Print the first line of the data below and every one after it, through the line containing "total: 2739.57 -> 2406.79", exactly as written.

▼

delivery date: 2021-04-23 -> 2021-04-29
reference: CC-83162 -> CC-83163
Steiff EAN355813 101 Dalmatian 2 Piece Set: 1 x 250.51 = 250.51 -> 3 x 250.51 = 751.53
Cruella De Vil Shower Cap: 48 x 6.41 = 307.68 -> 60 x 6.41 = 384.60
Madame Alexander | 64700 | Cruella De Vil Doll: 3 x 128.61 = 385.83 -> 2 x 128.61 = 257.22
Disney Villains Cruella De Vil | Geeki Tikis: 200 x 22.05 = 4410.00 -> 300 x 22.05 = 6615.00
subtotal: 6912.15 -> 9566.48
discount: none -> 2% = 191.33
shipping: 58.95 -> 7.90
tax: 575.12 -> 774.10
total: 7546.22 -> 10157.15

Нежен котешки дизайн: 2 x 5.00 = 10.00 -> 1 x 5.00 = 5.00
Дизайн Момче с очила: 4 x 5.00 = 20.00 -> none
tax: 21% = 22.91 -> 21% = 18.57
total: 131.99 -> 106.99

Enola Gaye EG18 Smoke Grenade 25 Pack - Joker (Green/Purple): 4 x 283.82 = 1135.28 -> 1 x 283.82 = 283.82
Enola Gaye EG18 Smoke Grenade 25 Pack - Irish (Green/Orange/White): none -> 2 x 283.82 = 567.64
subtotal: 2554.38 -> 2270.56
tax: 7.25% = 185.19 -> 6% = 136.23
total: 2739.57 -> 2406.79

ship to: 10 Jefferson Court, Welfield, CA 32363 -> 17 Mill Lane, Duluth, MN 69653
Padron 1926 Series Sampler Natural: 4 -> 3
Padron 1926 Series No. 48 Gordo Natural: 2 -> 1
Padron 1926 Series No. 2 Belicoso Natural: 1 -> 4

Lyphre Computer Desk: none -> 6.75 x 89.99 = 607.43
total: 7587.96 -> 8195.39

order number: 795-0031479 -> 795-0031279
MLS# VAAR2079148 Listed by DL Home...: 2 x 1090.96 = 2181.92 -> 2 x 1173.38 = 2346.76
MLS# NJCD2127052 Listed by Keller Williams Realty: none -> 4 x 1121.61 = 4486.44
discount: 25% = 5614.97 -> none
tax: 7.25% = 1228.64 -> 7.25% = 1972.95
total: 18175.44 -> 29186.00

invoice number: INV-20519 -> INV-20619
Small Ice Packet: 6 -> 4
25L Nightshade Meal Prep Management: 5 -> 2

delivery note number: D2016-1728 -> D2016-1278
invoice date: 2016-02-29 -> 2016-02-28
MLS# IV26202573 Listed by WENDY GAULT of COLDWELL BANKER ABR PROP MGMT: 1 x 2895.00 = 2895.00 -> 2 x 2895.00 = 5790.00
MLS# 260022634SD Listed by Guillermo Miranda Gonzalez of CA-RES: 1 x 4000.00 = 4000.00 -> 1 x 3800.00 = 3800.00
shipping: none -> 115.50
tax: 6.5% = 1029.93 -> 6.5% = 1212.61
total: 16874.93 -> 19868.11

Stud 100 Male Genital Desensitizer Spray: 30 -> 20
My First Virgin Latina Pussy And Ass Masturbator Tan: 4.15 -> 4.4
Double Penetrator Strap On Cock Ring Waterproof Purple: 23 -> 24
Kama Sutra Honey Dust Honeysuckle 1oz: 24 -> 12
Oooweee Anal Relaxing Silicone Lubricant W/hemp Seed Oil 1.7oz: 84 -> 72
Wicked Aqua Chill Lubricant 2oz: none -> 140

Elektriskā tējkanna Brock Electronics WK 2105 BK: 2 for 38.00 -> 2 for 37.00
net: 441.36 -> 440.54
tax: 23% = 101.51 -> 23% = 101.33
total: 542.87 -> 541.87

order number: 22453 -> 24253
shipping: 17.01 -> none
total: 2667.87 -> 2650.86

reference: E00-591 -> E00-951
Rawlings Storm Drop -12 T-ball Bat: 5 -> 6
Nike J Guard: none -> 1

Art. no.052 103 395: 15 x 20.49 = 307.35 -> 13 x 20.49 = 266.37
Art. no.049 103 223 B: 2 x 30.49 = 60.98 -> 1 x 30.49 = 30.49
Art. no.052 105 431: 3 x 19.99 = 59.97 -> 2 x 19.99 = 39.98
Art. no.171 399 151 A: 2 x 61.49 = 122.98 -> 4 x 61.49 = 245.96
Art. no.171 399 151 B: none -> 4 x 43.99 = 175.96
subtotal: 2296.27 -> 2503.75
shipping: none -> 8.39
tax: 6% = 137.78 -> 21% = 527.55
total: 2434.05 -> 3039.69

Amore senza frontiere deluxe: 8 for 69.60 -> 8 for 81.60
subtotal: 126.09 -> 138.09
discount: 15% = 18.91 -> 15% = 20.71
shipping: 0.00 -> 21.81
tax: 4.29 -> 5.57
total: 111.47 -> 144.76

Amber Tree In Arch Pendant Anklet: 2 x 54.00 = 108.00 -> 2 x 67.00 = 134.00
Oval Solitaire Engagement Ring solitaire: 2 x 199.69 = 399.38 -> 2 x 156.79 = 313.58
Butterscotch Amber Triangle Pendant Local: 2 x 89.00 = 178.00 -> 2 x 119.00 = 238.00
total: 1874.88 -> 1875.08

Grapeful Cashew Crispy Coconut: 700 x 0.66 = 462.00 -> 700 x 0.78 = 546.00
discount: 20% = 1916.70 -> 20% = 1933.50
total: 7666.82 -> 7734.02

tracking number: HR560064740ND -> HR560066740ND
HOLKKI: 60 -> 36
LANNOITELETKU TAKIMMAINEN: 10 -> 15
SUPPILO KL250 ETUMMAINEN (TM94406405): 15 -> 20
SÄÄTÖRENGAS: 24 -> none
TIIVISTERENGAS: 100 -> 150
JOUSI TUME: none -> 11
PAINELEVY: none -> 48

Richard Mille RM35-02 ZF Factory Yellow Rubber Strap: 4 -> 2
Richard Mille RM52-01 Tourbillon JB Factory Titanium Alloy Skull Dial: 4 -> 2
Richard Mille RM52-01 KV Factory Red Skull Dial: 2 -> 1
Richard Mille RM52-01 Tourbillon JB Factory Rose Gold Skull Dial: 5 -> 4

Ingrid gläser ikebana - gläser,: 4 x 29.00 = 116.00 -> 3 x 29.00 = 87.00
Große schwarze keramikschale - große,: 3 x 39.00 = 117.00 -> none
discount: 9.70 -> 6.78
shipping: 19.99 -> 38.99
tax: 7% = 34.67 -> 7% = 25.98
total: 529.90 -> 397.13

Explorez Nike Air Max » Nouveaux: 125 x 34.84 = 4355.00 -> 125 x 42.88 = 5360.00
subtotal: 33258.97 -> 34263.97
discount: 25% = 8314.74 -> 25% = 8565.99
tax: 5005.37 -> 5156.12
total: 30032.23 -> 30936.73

▲

_Result of this task_:
delivery date: 2021-04-23 -> 2021-04-29
reference: CC-83162 -> CC-83163
Steiff EAN355813 101 Dalmatian 2 Piece Set: 1 x 250.51 = 250.51 -> 3 x 250.51 = 751.53
Cruella De Vil Shower Cap: 48 x 6.41 = 307.68 -> 60 x 6.41 = 384.60
Madame Alexander | 64700 | Cruella De Vil Doll: 3 x 128.61 = 385.83 -> 2 x 128.61 = 257.22
Disney Villains Cruella De Vil | Geeki Tikis: 200 x 22.05 = 4410.00 -> 300 x 22.05 = 6615.00
subtotal: 6912.15 -> 9566.48
discount: none -> 2% = 191.33
shipping: 58.95 -> 7.90
tax: 575.12 -> 774.10
total: 7546.22 -> 10157.15

Нежен котешки дизайн: 2 x 5.00 = 10.00 -> 1 x 5.00 = 5.00
Дизайн Момче с очила: 4 x 5.00 = 20.00 -> none
tax: 21% = 22.91 -> 21% = 18.57
total: 131.99 -> 106.99

Enola Gaye EG18 Smoke Grenade 25 Pack - Joker (Green/Purple): 4 x 283.82 = 1135.28 -> 1 x 283.82 = 283.82
Enola Gaye EG18 Smoke Grenade 25 Pack - Irish (Green/Orange/White): none -> 2 x 283.82 = 567.64
subtotal: 2554.38 -> 2270.56
tax: 7.25% = 185.19 -> 6% = 136.23
total: 2739.57 -> 2406.79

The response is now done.